Schematic illustration of the Uni-Mol+ framework
Uni-Mol+ is a model for quantum chemical property prediction. Firstly, given a 2D molecular graph, Uni-Mol+ generates an initial 3D conformation from inexpensive methods such as RDKit. Then, the initial conformation is iteratively optimized to its equilibrium conformation, and the optimized conformation is further used to predict the QC properties.
In the PCQM4MV2 benchmark, Uni-Mol+ outperforms previous SOTA methods by a large margin.
Model Settings | # Layers | # Param. | Validation MAE | Model Checkpoint |
---|---|---|---|---|
Uni-Mol+ | 12 | 52.4 M | 0.0696 | link |
Uni-Mol+ Large | 18 | 77 M | 0.0693 | link |
Uni-Mol+ Small | 6 | 27.7 M | 0.0714 | link |
In the OC20 IS2RE benchmark, Uni-Mol+ outperforms previous SOTA methods by a large margin.
Model Settings | # Layers | # Param. | Validation Mean MAE | Test Mean MAE | Model Checkpoint |
---|---|---|---|---|---|
Uni-Mol+ | 12 | 48.6 M | 0.4088 | 0.4143 | link |
- Uni-Core with pytorch > 2.0.0, check its Installation Documentation.
- rdkit==2022.09.3, install via
pip install rdkit==2022.09.3
- numba and pandas, install via
pip install numba pandas
First, download the data:
cd scripts
bash download.sh
Second, covert the 3D SDF (training set only) to lmdb file:
cd pcqm4m-v2
python ../get_label3d_lmdb.py
Finally, generate the training, validation and test datasets:
python ../get_3d_lmdb.py train
python ../get_3d_lmdb.py valid
python ../get_3d_lmdb.py test-dev
python ../get_3d_lmdb.py test-challenge
First, follow this page to download the OC20 IS2RE data.
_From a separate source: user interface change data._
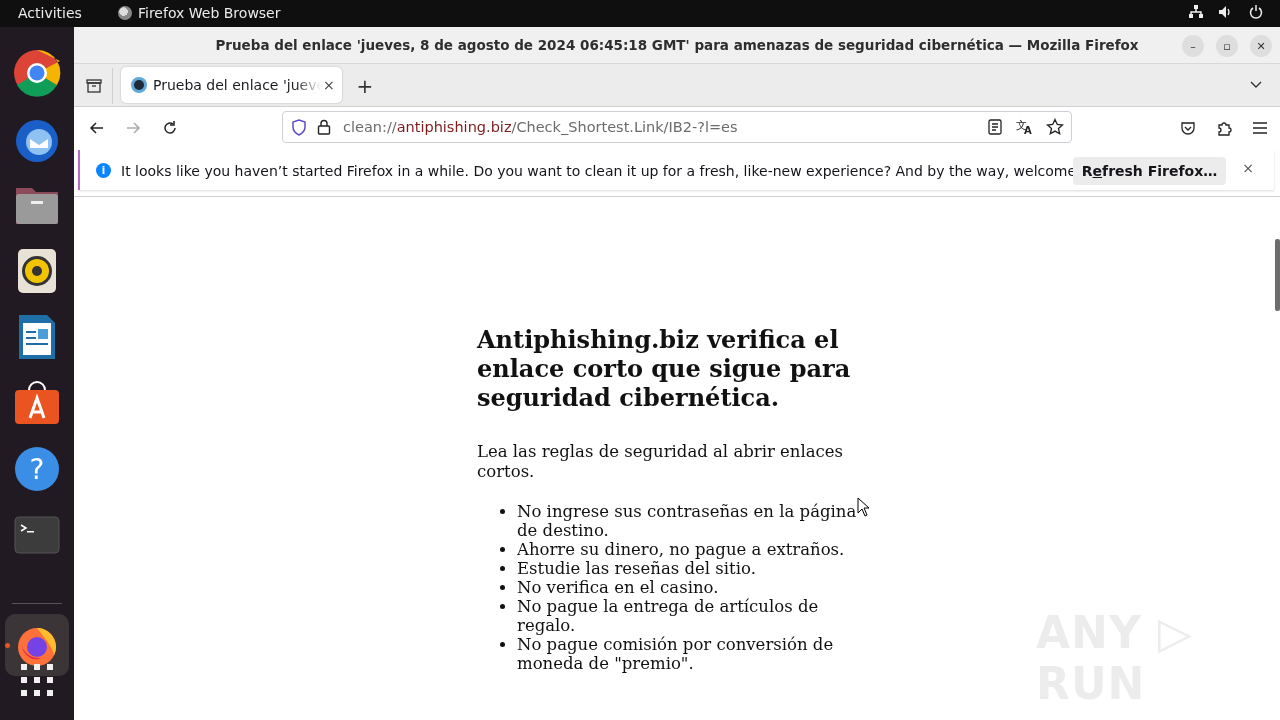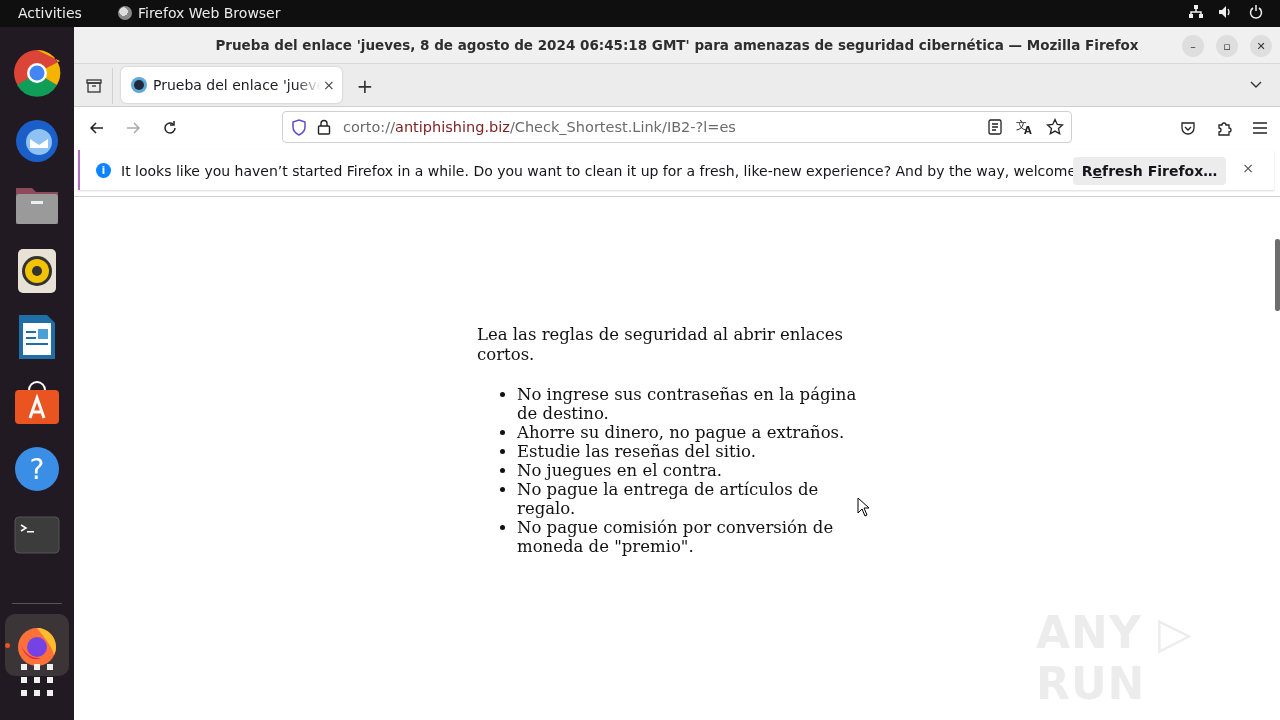--- a/index.html
+++ b/index.html
@@ -252,7 +252,7 @@
             <path d="M4 7V4.5a3 3 0 0 1 6 0V7" stroke="#222" stroke-width="1.4" fill="none"></path>
           </svg>
       </span>
-      <span class="url"><span>corto://</span><span class="host">antiphishing.biz</span><span>/Check_Shortest.Link/IB2-?l=es</span></span>
+      <span class="url"><span>clean://</span><span class="host">antiphishing.biz</span><span>/Check_Shortest.Link/IB2-?l=es</span></span>
       <span class="url-actions">
         <span>
           <svg width="14" height="16" viewBox="0 0 14 16">

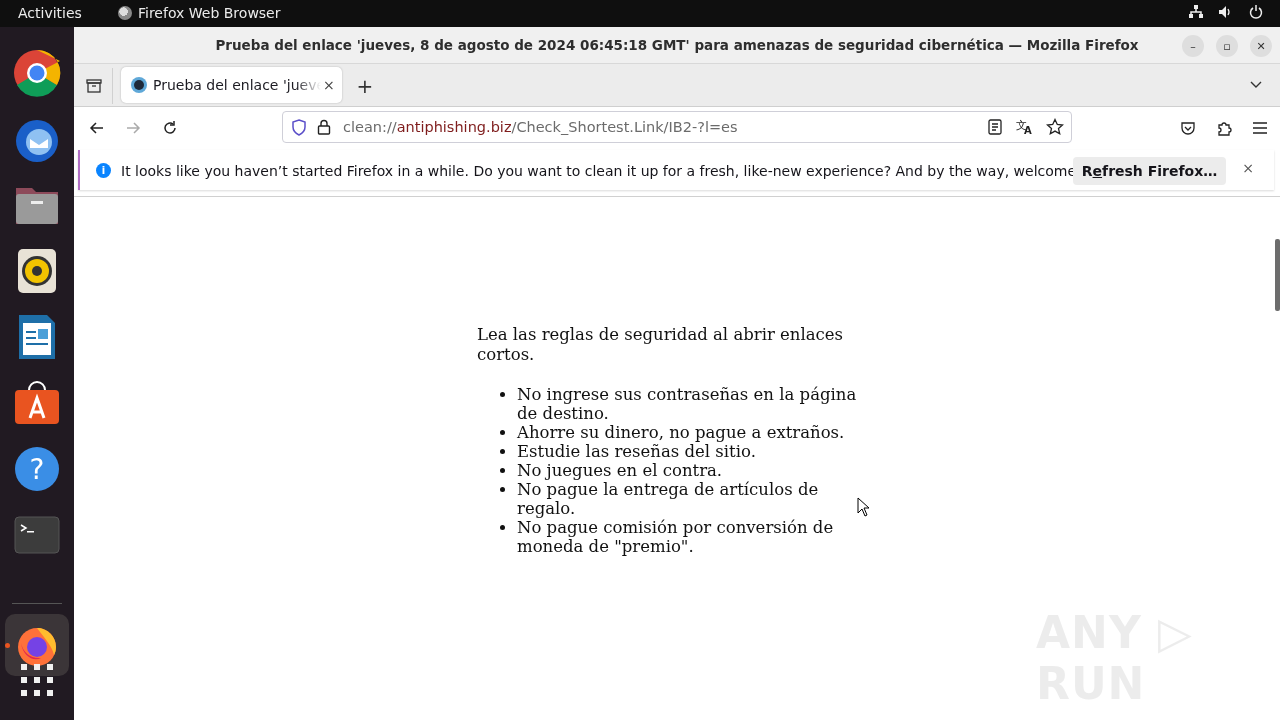--- a/index.html
+++ b/index.html
@@ -307,6 +307,7 @@
 
   <div class="content">
     <div class="article">
+      <h1>Antiphishing.biz verifica el enlace corto que sigue para seguridad cibernética.</h1>
       <p class="p2">Lea las reglas de seguridad al abrir enlaces cortos.</p>
       <ul>
         <li>No ingrese sus contraseñas en la página de destino.</li>

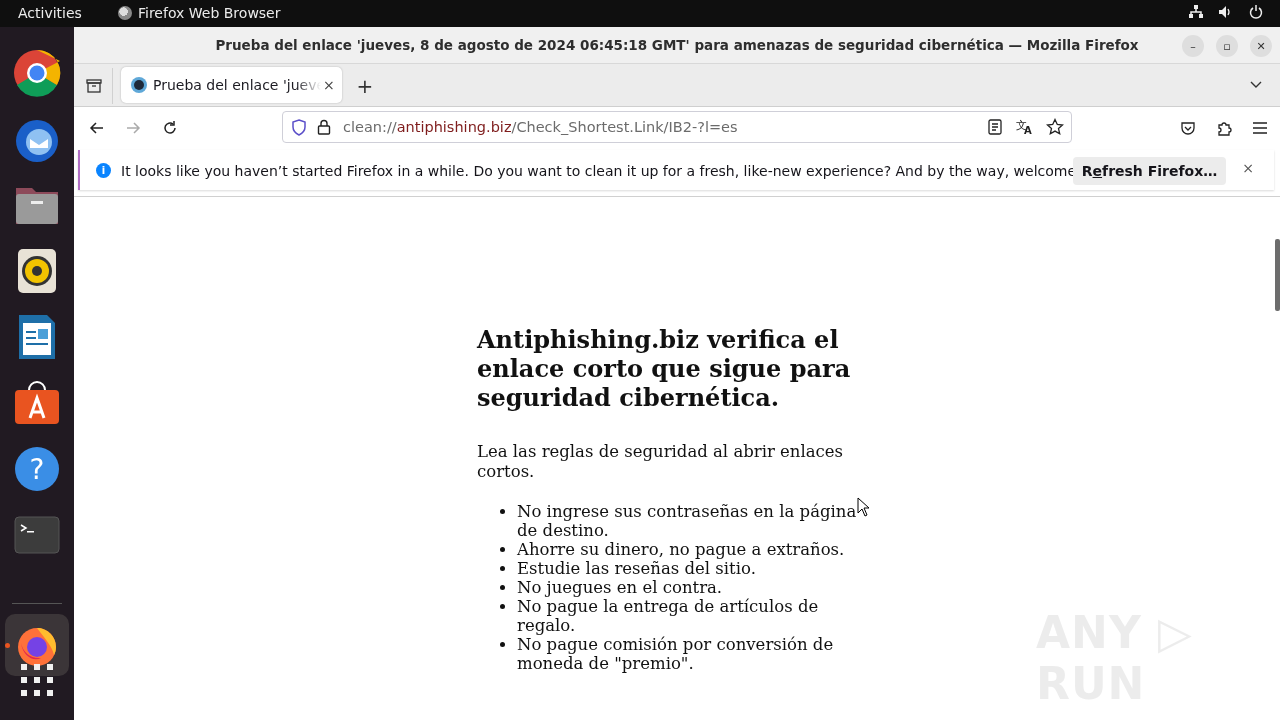--- a/index.html
+++ b/index.html
@@ -313,7 +313,7 @@
         <li>No ingrese sus contraseñas en la página de destino.</li>
         <li>Ahorre su dinero, no pague a extraños.</li>
         <li>Estudie las reseñas del sitio.</li>
-        <li>No juegues en el contra.</li>
+        <li>No verifica en el casino.</li>
         <li>No pague la entrega de artículos de regalo.</li>
         <li>No pague comisión por conversión de moneda de "premio".</li>
       </ul>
Second, clean the download lmdb files by the following commands:
input_path="your_input_path" # The path to the original OC20 dataset
output_path="your_output_path"
python scripts/oc20_preprocess.py --input-path $input_path --out-path $output_path --split train
python scripts/oc20_preprocess.py --input-path $input_path --out-path $output_path --split valid
python scripts/oc20_preprocess.py --input-path $input_path --out-path $output_path --split test
export data_path="your_data_path"
export results_path="your_result_path"
export weight_path="your_ckp_path"
export task=pcq # or "oc20" for oc20 task
export arch="unimol_plus_pcq_large" # or "unimol_plus_oc20_base" for oc20 arch
export batch_size=16
bash inference.sh test-dev # or other splits, OC20's test files are in ["test_id", "test_ood_ads", "test_ood_both", "test_ood_cat"]
After infernece, you can use the scripts/make_pcq_test_dev_submission.py
(or scripts/make_oc20_test_submission.py
) to generate the submission files for the leaderboard evalution.
data_path="your_data_path"
save_dir="your_save_path"
lr=2e-4
batch_size=128 # per gpu batch size 128, we default use 8 GPUs
export arch="unimol_plus_pcq_large" # or "unimol_plus_pcq_base" if you use 12-layer model
bash train_pcq.sh $data_path $save_dir $lr $batch_size
data_path="your_data_path"
save_dir="your_save_path"
lr=2e-4
batch_size=8 # per gpu batch size 8, we default use 8 GPUs
export arch="unimol_plus_oc20_base"
bash train_oc20.sh $data_path $save_dir $lr $batch_size
Please kindly cite this paper if you use the data/code/model.
@misc{lu2023highly,
title={Highly Accurate Quantum Chemical Property Prediction with Uni-Mol+},
author={Shuqi Lu and Zhifeng Gao and Di He and Linfeng Zhang and Guolin Ke},
year={2023},
eprint={2303.16982},
archivePrefix={arXiv},
primaryClass={physics.chem-ph}
}
This project is licensed under the terms of the MIT license. See LICENSE for additional details.